### DATA TO EXAMINE

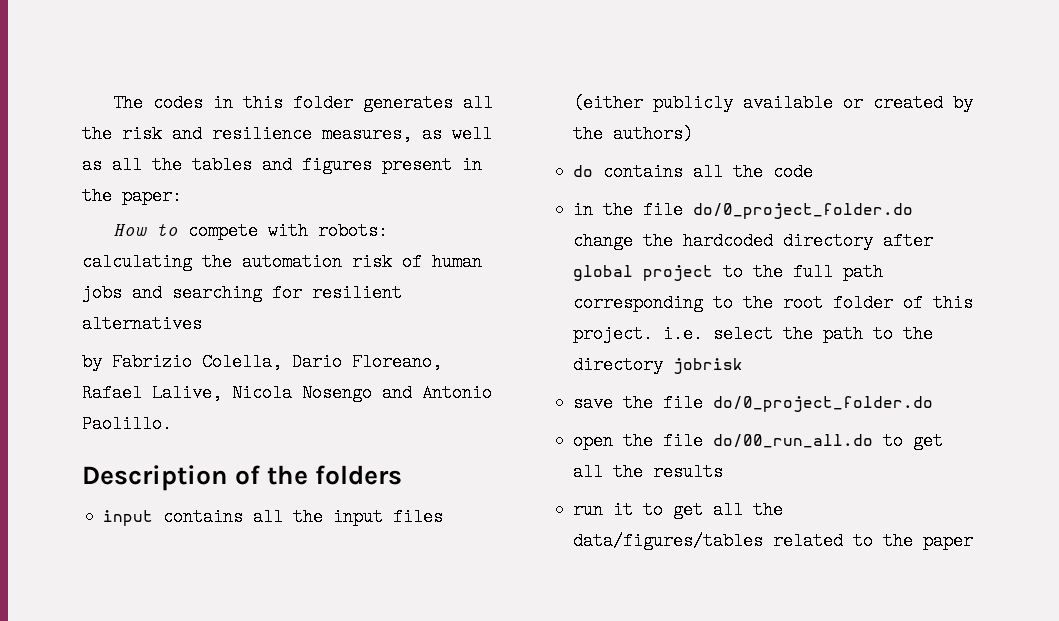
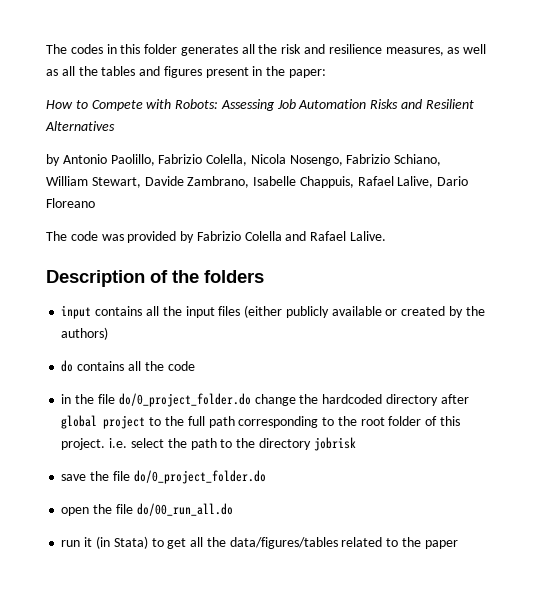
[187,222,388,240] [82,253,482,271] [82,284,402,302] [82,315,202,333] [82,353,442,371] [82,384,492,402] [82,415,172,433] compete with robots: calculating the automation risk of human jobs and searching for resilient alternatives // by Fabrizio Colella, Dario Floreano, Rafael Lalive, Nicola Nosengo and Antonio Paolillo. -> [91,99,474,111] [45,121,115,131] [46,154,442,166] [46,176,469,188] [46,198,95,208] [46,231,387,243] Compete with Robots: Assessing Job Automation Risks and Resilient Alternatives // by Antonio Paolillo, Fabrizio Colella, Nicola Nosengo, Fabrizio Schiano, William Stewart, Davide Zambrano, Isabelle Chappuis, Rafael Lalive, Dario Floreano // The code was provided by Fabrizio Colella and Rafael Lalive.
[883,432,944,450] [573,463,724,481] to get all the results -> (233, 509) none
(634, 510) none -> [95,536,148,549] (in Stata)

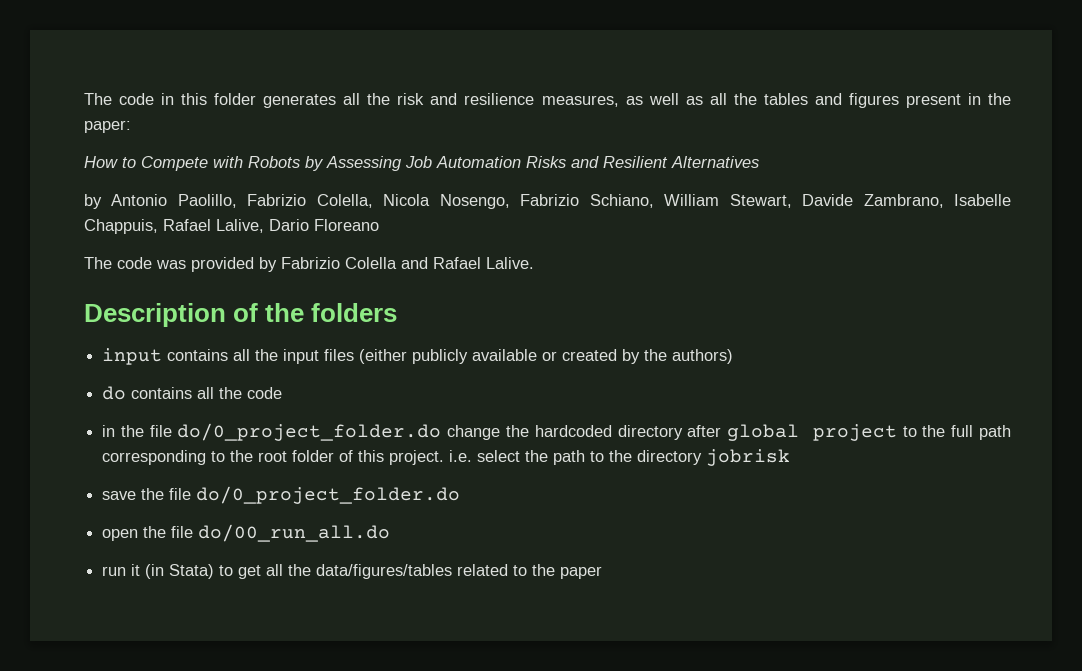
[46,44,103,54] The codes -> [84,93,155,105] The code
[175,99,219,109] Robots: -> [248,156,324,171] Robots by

### WORK TASK
Among the records above, find the lines where the word "none" appears and copy them.

### SOLUTION TO THIS TASK
[883,432,944,450] [573,463,724,481] to get all the results -> (233, 509) none
(634, 510) none -> [95,536,148,549] (in Stata)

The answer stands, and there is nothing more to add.